PROBLEM DETAILS = All that is needed is an exact copy of the lines from the beginning of the data below through the line containing "gap: 14px ->", minus the pictures.

DATASET =
════════════════════

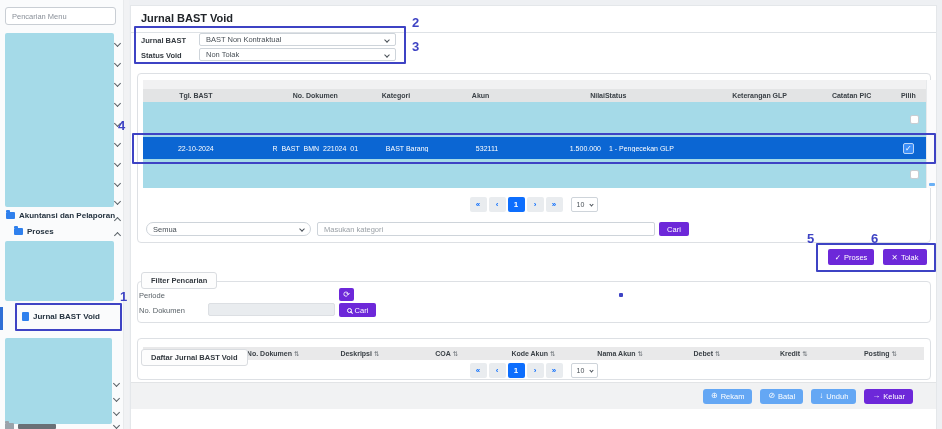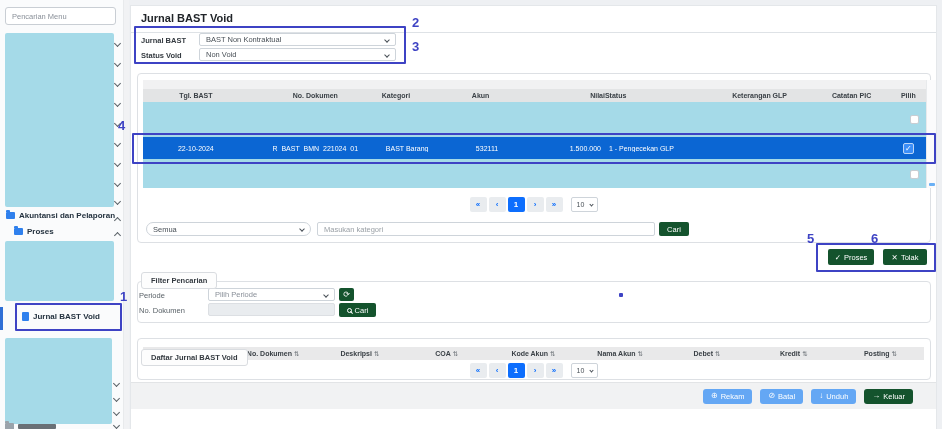"Non Void" span { text: Void -> Tolak }
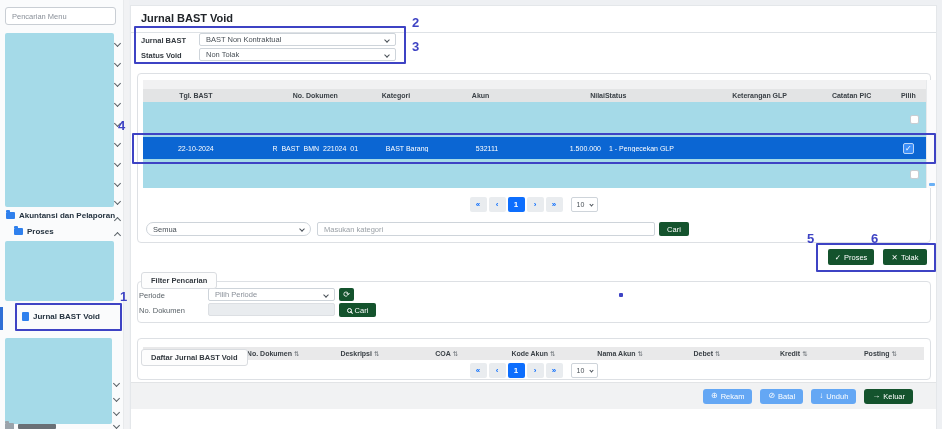"Cari" .btn { background: #14532d -> #6d28d9 }
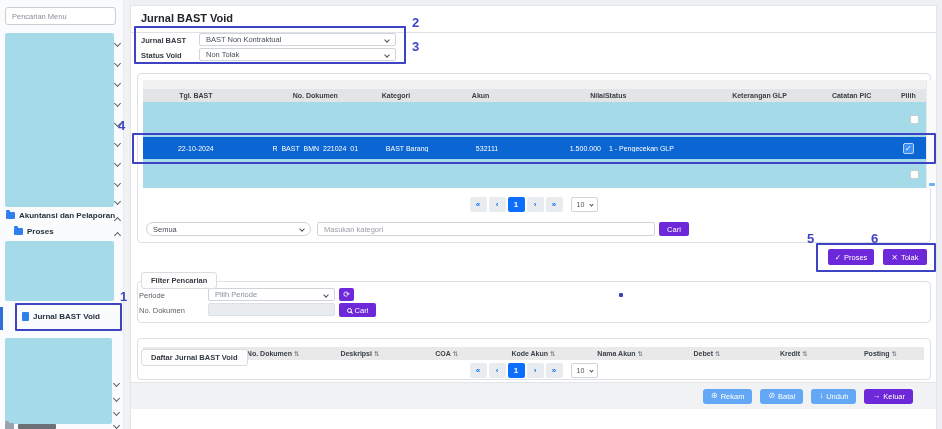"Pilih Periode" div.select { html: <div> <span>Pilih Periode</span> <span></span> </div> -> none }
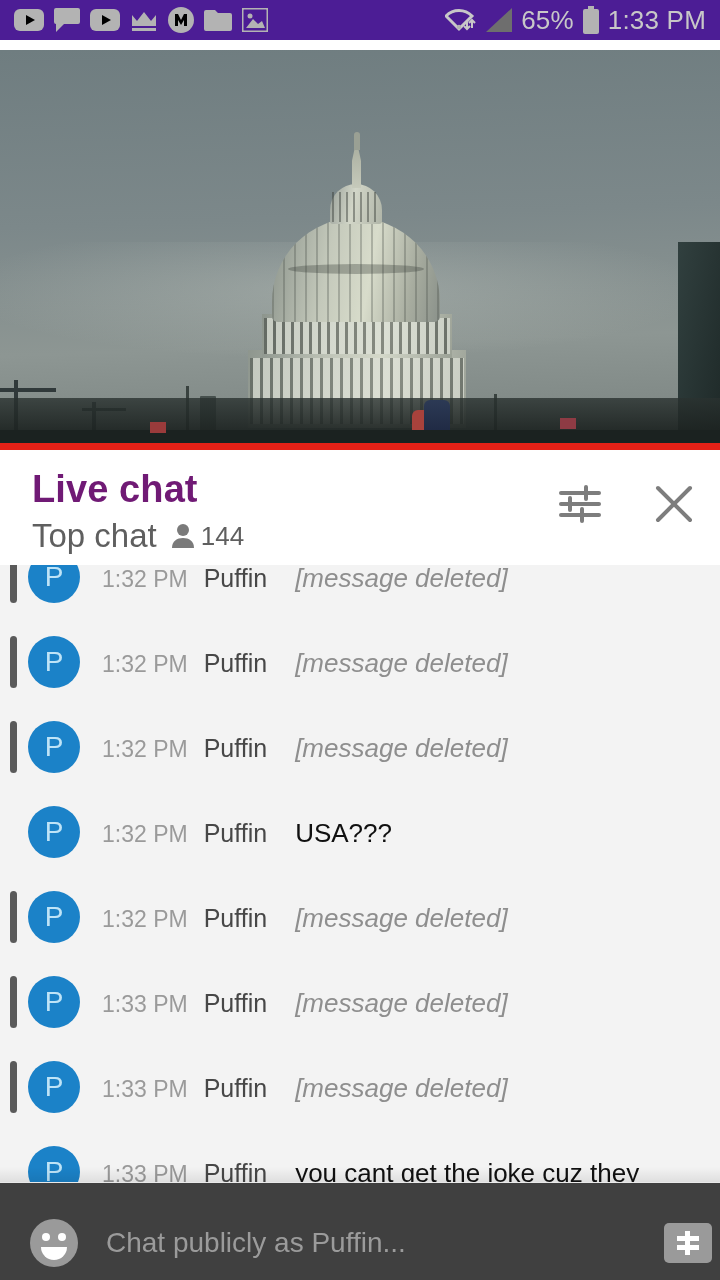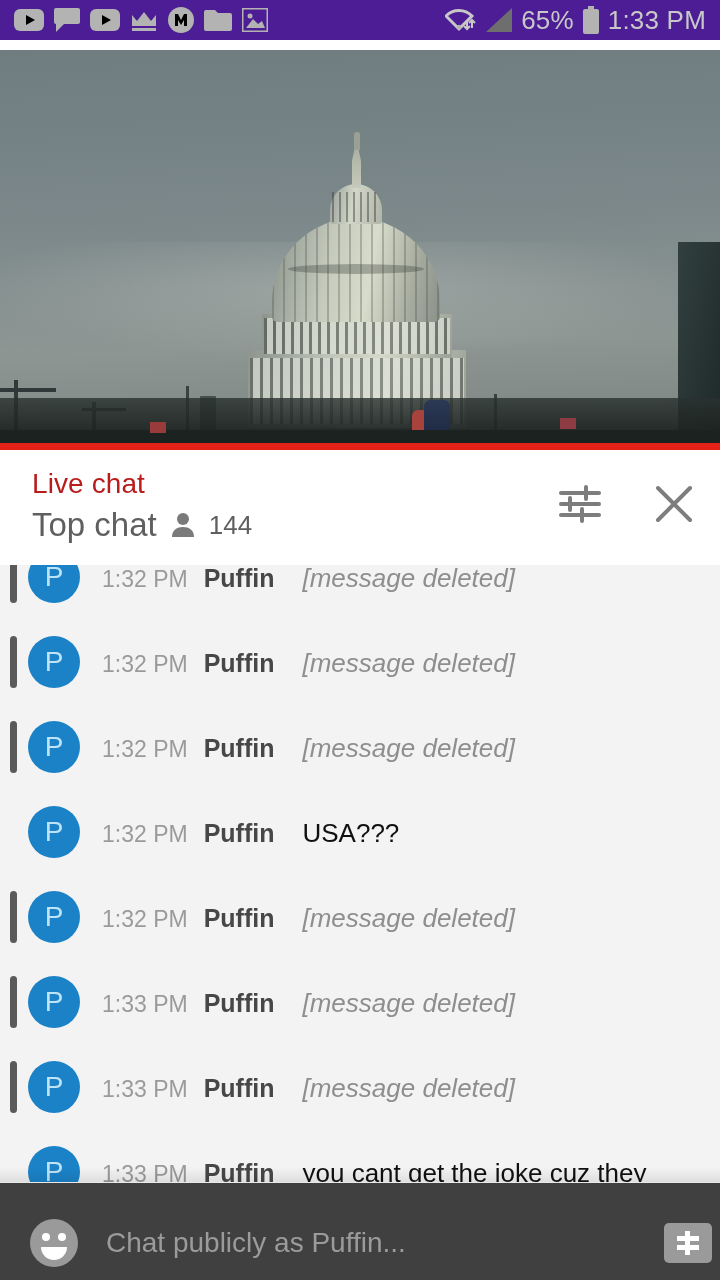"Live chat" .ch-title { color: #b91c1c -> #701a75; font-size: 28px -> 38px; font-weight: 400 -> 700 }
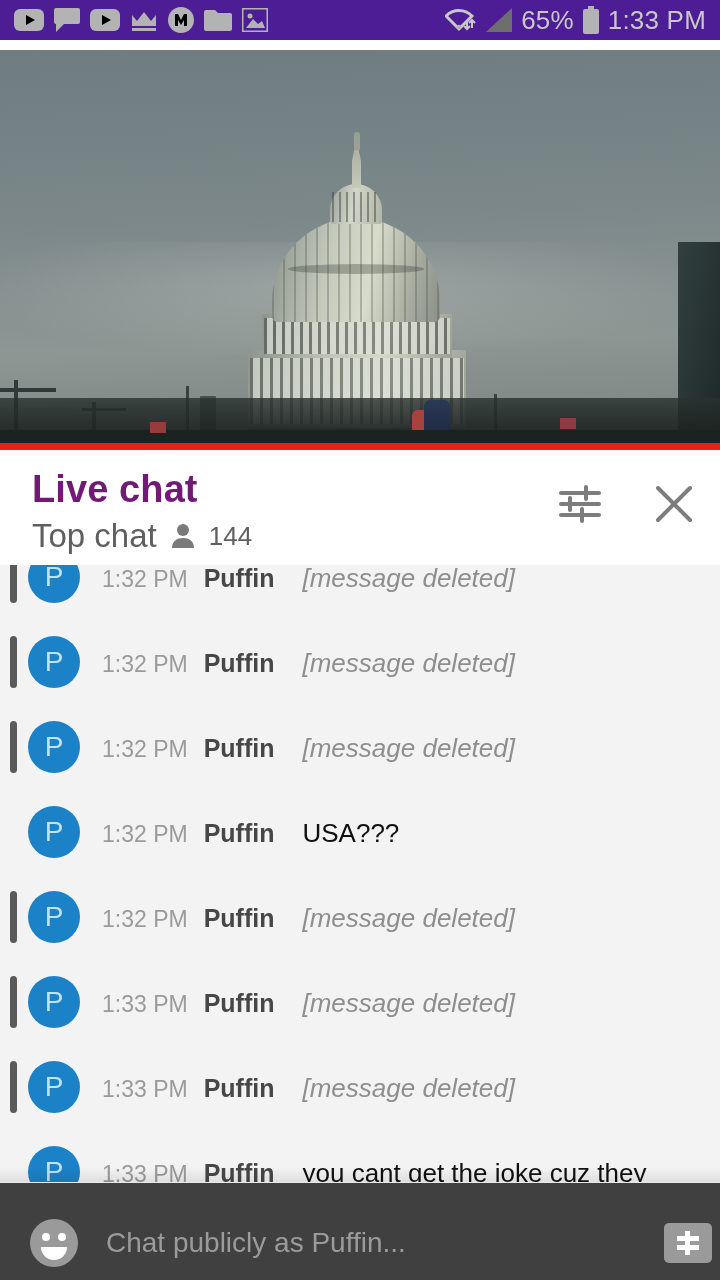"144" .ch-viewers { gap: 14px -> 6px }
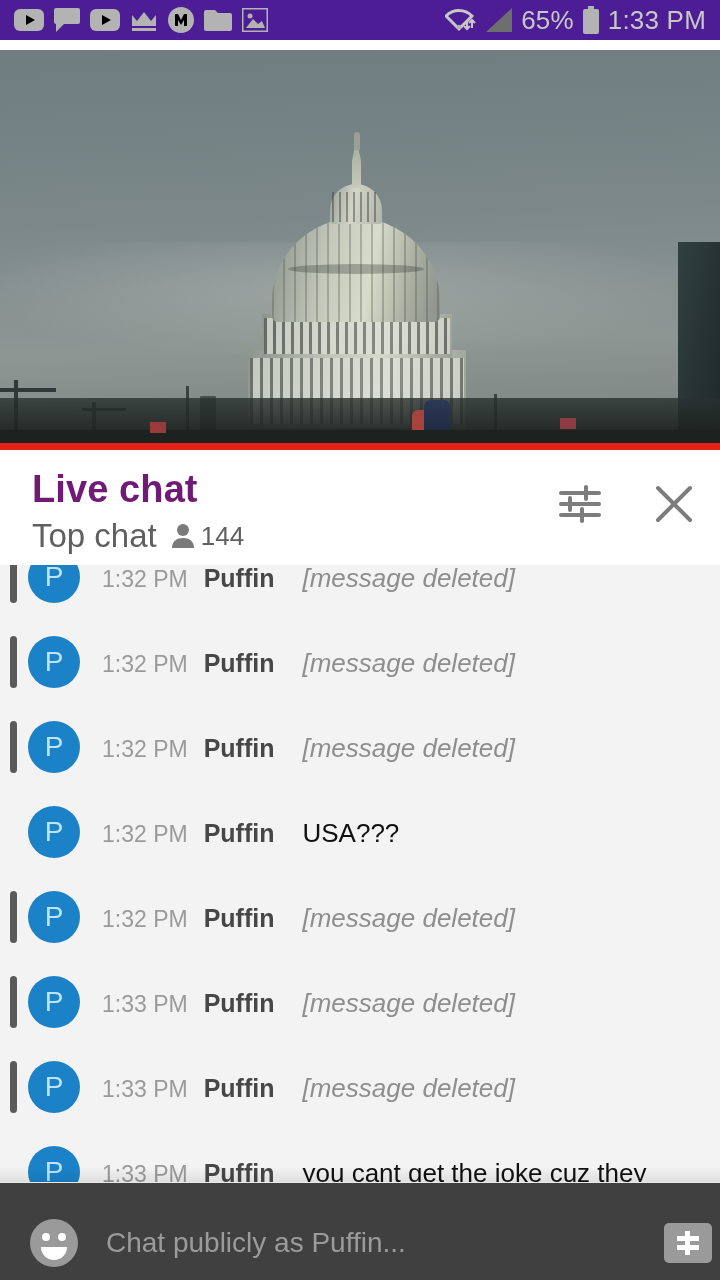"Puffin" .m-author { font-weight: bold -> normal }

════════════════════

WRITTEN RESPONSE =
"Non Void" span { text: Void -> Tolak }
"Cari" .btn { background: #14532d -> #6d28d9 }
"Pilih Periode" div.select { html: <div> <span>Pilih Periode</span> <span></span> </div> -> none }
"Live chat" .ch-title { color: #b91c1c -> #701a75; font-size: 28px -> 38px; font-weight: 400 -> 700 }
"144" .ch-viewers { gap: 14px -> 6px }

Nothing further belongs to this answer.